(Provided data Opens)

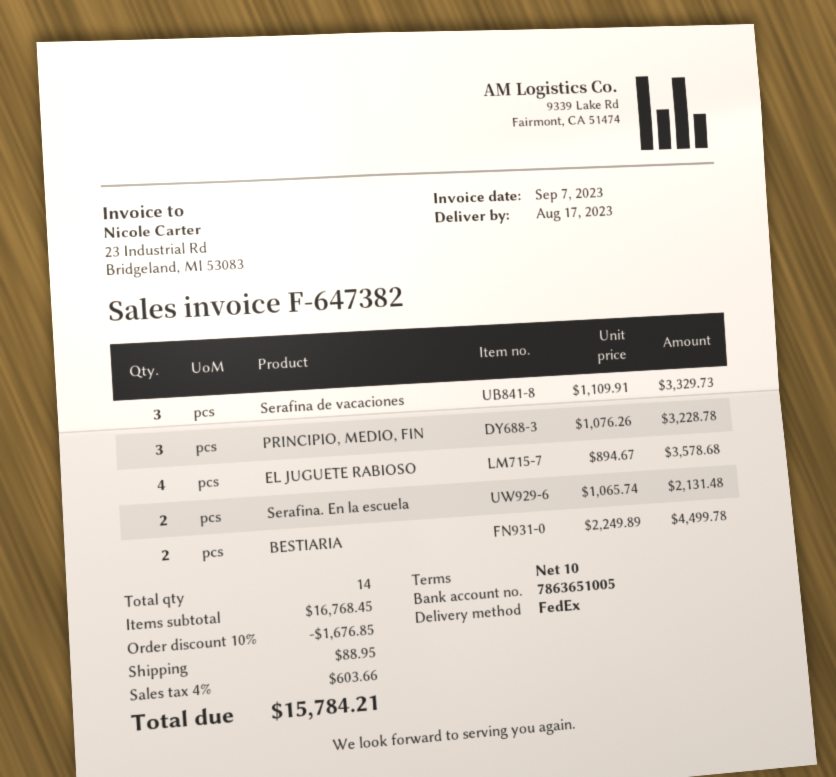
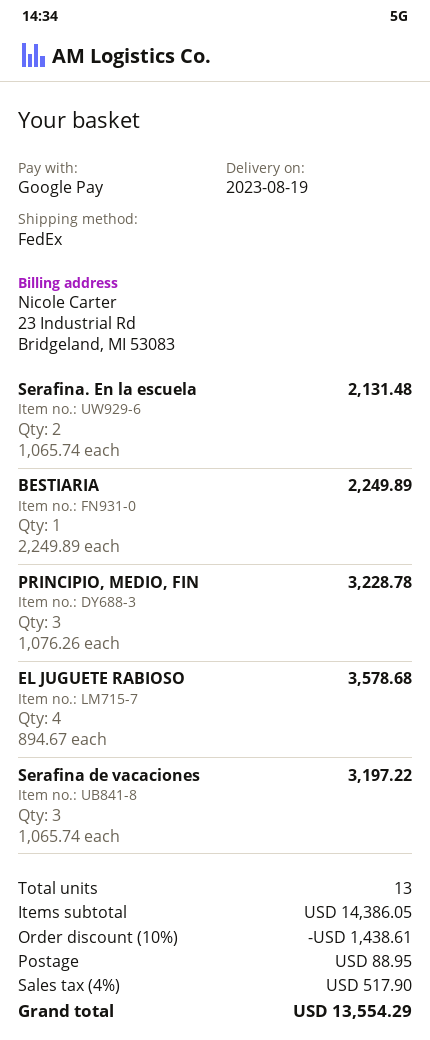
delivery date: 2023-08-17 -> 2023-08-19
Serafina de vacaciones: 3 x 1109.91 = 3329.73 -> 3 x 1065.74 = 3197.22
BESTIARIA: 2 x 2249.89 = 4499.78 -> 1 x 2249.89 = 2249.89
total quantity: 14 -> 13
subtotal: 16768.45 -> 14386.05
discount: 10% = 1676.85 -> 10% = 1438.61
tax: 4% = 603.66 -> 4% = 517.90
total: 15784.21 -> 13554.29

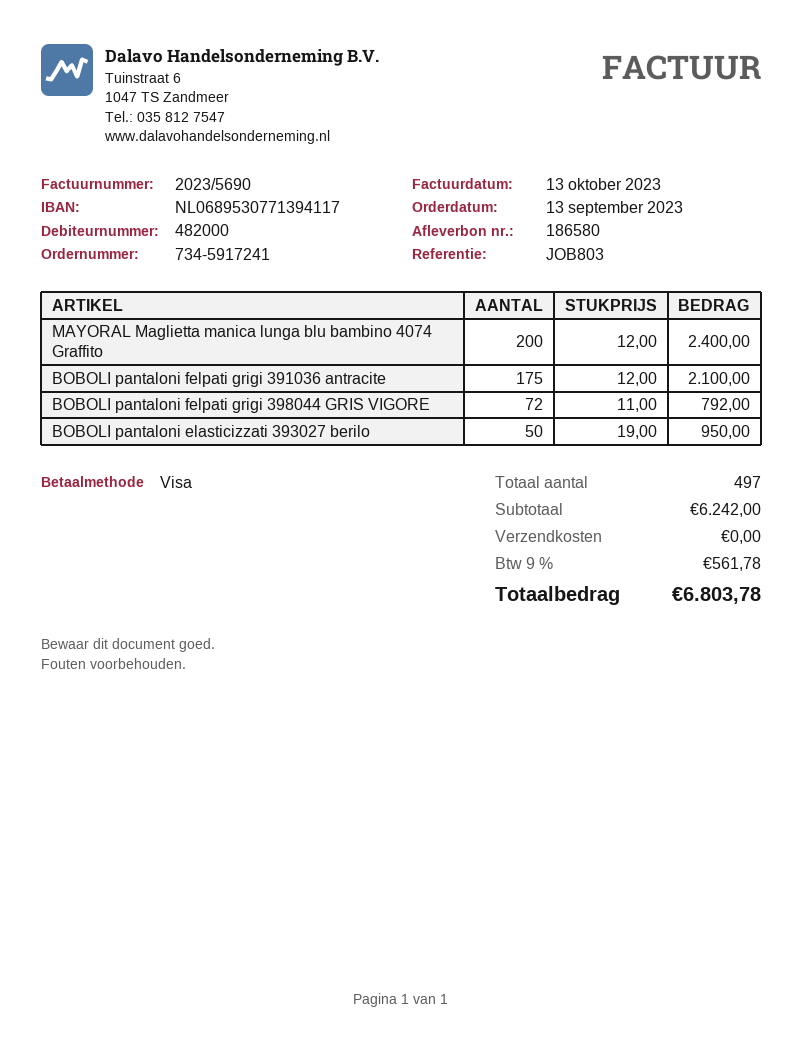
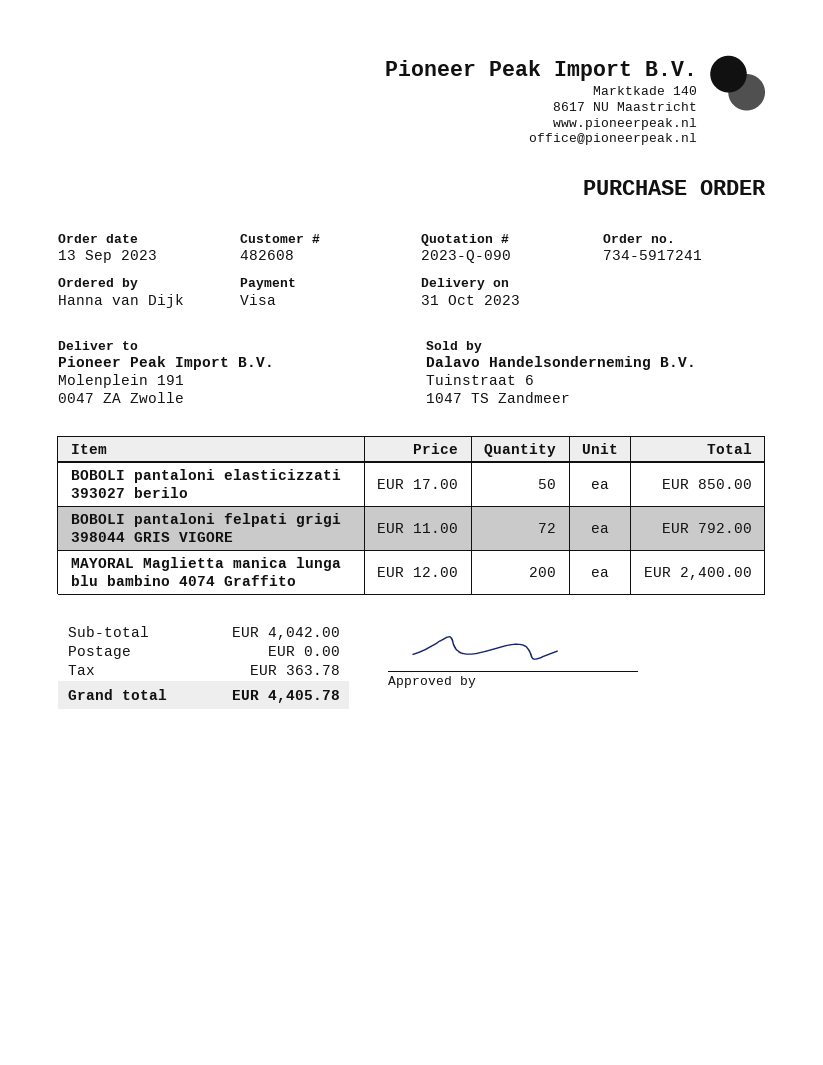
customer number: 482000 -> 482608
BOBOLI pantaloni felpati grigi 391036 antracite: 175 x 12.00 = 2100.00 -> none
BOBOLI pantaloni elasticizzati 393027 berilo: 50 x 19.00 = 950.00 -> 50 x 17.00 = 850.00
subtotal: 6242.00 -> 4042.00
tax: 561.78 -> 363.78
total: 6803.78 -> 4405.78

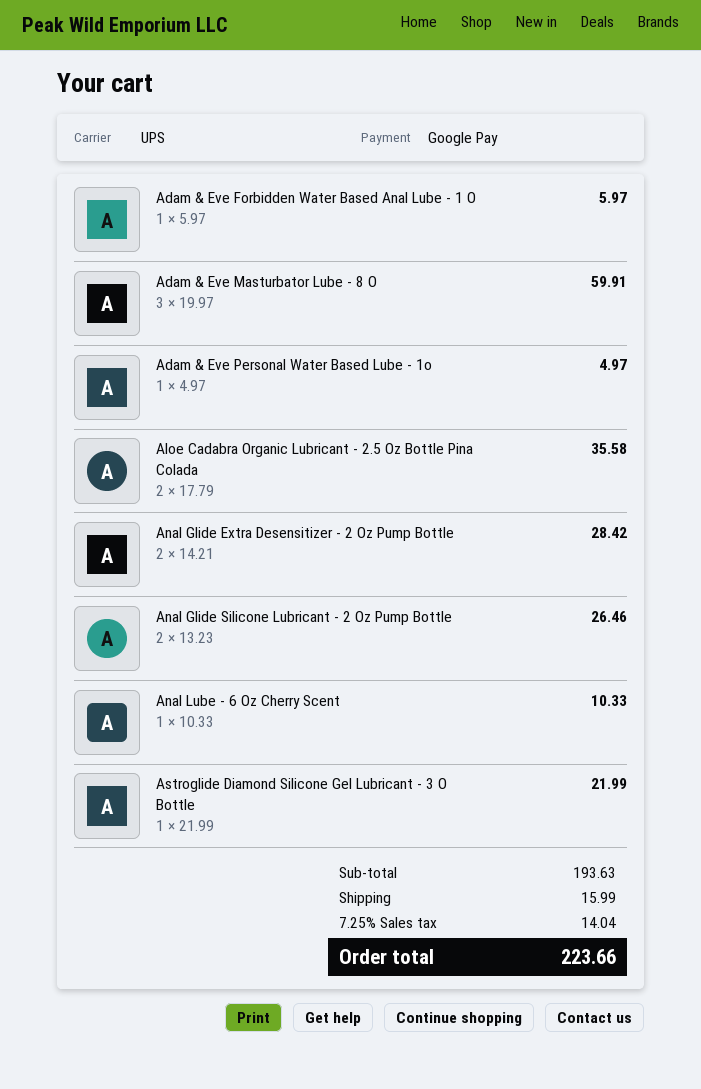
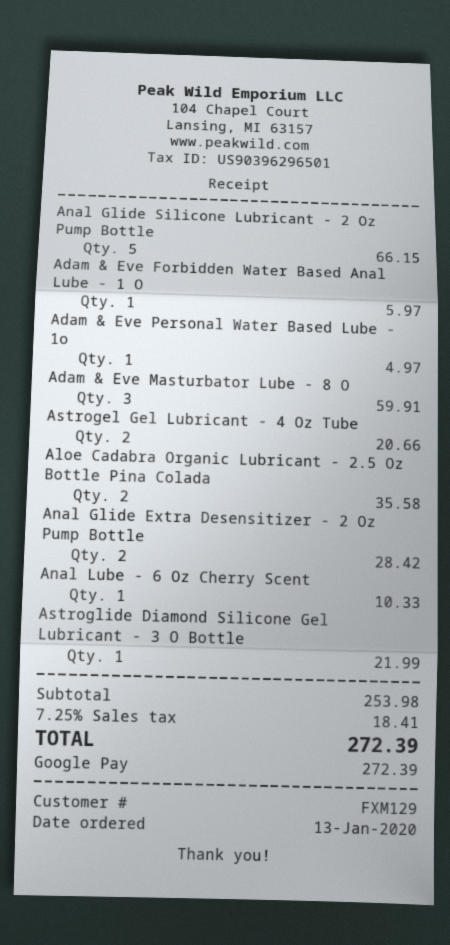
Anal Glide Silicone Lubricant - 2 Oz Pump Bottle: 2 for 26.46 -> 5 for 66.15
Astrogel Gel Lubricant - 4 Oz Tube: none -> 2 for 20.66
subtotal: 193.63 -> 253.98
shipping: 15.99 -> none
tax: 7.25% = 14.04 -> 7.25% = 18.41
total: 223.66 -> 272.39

(Provided data Closes)

Your objective:
Return, from the material above, each line holding the string "Lubricant".

Output:
Anal Glide Silicone Lubricant - 2 Oz Pump Bottle: 2 for 26.46 -> 5 for 66.15
Astrogel Gel Lubricant - 4 Oz Tube: none -> 2 for 20.66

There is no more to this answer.